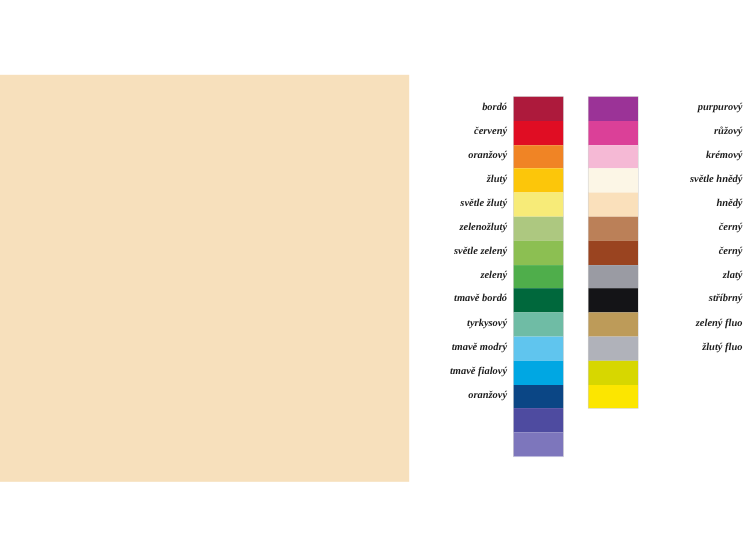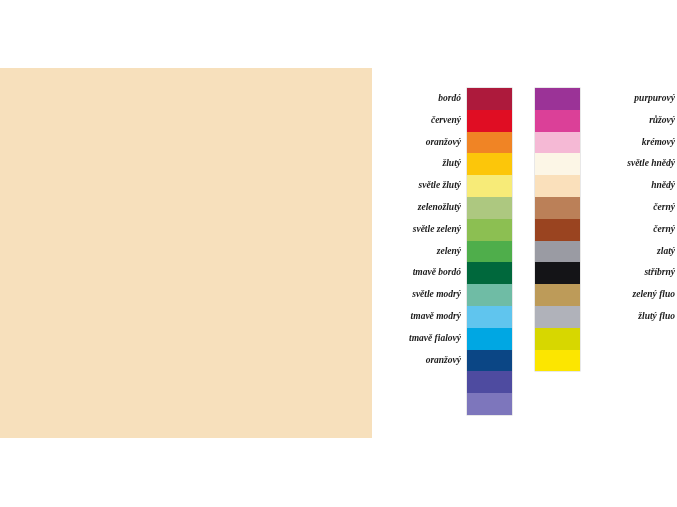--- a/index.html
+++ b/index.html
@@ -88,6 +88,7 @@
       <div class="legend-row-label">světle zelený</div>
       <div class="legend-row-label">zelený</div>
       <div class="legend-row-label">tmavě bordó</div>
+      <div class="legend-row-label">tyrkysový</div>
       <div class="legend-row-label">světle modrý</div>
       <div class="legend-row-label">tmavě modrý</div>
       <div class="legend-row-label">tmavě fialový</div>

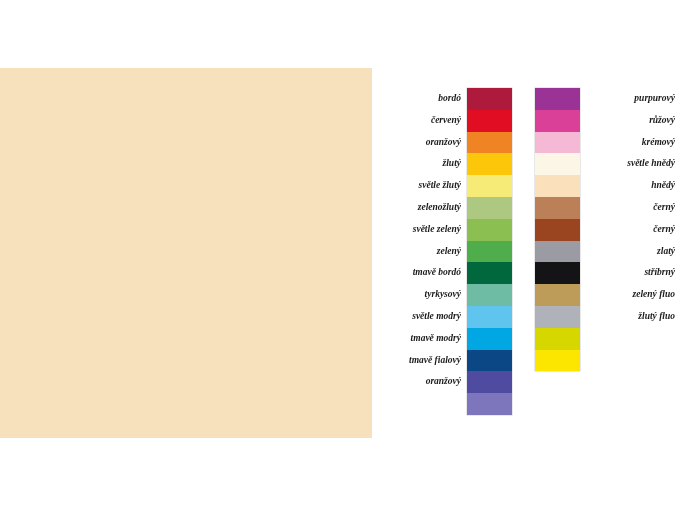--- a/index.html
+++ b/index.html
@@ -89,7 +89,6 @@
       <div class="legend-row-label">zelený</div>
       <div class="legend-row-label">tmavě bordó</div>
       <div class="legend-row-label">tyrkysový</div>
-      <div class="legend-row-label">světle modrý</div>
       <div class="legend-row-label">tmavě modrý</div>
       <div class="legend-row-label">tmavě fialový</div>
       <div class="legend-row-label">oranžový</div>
:::::
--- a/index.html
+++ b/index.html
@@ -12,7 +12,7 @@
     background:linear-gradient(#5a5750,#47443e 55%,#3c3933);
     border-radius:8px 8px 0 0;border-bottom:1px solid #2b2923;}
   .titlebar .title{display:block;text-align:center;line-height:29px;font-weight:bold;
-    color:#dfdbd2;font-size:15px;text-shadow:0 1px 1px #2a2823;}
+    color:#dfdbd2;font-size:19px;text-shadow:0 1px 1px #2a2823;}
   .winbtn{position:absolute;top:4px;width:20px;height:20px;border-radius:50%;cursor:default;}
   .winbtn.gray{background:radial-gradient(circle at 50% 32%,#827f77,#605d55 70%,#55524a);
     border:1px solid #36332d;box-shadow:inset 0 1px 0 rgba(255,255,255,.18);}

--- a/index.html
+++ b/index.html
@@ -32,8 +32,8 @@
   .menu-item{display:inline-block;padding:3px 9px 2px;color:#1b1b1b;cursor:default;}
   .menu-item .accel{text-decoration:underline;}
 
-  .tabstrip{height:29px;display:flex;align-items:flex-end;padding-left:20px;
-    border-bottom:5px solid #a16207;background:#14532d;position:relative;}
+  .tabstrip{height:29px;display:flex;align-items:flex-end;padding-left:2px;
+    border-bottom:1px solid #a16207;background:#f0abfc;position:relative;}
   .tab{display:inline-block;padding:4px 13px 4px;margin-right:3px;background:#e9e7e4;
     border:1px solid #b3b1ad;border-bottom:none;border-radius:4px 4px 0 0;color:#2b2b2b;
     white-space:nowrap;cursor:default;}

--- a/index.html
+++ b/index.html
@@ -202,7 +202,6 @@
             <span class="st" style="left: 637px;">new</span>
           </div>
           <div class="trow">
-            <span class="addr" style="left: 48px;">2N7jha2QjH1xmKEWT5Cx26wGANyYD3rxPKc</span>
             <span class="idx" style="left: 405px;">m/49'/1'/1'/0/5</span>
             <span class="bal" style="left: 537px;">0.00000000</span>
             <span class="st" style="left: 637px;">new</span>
:::::
Task requirements
Copy all lines from the data that hold the word "font".

Response area
   .titlebar .title{display:block;text-align:center;line-height:29px;font-weight:bold;
-    color:#dfdbd2;font-size:15px;text-shadow:0 1px 1px #2a2823;}
+    color:#dfdbd2;font-size:19px;text-shadow:0 1px 1px #2a2823;}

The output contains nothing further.